Look through the records below, and copy out every line that holds the string "innovative".
======== SUPPLIED ENTRIES ========
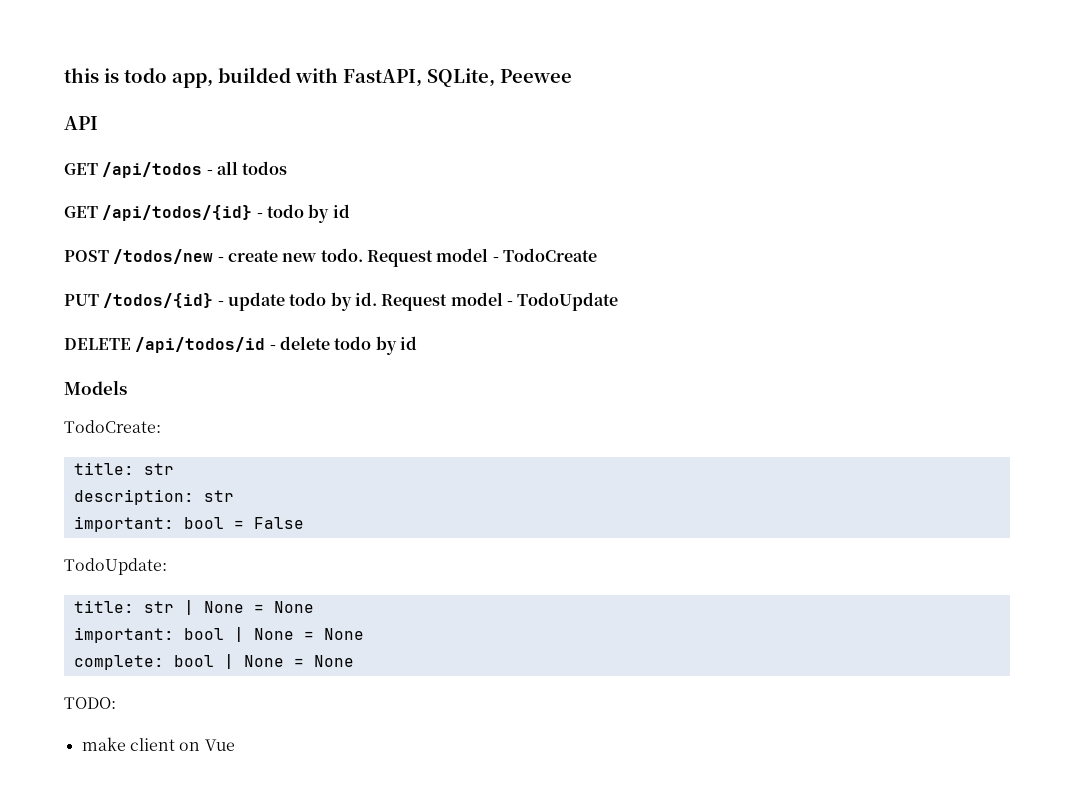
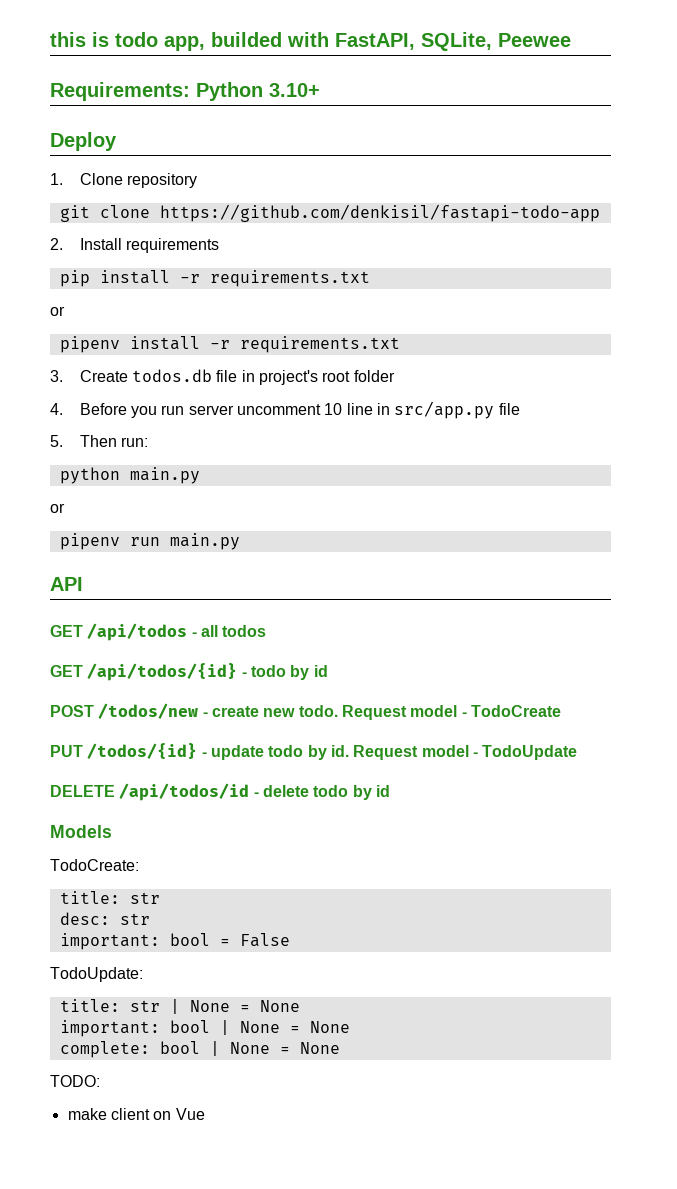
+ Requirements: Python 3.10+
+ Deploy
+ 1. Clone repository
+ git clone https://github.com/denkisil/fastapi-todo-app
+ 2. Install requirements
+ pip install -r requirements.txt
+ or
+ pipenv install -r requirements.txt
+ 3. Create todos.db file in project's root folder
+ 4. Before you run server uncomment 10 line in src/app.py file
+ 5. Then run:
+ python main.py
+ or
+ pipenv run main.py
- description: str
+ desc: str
========
======== SUPPLIED ENTRIES ========
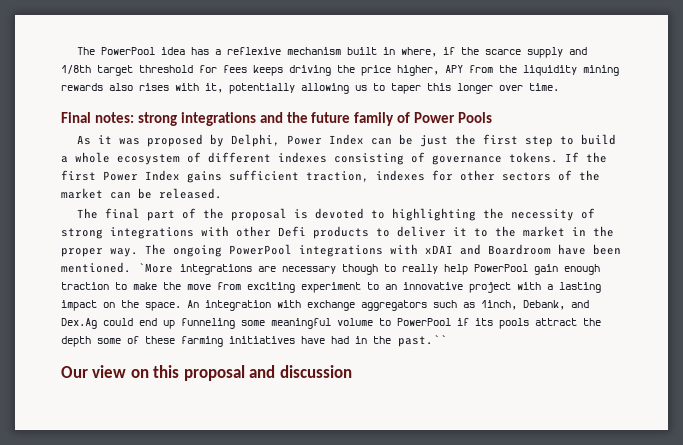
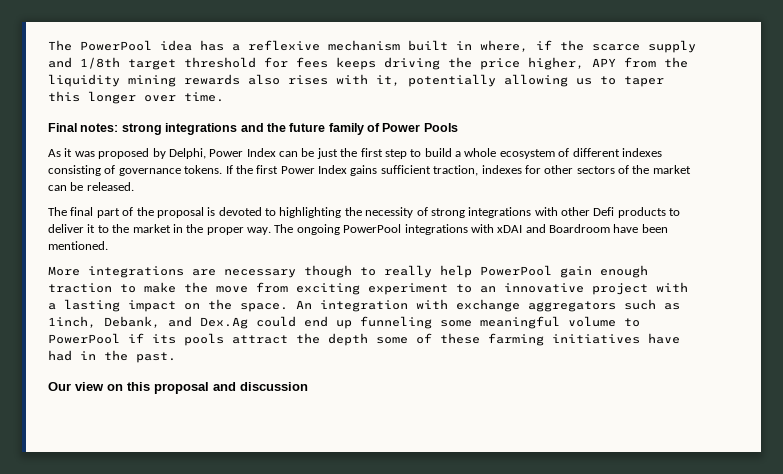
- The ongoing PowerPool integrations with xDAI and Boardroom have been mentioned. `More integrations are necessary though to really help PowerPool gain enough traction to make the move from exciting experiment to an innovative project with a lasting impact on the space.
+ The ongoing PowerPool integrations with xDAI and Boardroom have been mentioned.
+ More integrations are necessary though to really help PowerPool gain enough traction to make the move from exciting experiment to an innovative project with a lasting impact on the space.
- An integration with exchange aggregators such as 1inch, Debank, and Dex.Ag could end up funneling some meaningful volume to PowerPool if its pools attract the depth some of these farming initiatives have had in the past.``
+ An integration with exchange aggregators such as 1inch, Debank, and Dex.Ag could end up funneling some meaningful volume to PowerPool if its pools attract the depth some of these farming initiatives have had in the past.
========
======== SUPPLIED ENTRIES ========
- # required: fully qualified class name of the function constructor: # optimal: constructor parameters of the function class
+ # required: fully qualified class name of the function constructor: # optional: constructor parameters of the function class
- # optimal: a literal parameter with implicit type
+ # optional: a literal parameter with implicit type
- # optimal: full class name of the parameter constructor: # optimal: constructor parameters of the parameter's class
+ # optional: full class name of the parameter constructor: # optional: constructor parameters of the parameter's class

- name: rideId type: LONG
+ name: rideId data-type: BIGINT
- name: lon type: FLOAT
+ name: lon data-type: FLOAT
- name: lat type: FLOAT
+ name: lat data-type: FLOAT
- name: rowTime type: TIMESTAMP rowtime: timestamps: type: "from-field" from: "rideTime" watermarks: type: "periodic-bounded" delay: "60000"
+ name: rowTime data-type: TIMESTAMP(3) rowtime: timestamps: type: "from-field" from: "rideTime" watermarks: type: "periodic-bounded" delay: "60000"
========
> RESPONSE BOX
- The ongoing PowerPool integrations with xDAI and Boardroom have been mentioned. `More integrations are necessary though to really help PowerPool gain enough traction to make the move from exciting experiment to an innovative project with a lasting impact on the space.
+ More integrations are necessary though to really help PowerPool gain enough traction to make the move from exciting experiment to an innovative project with a lasting impact on the space.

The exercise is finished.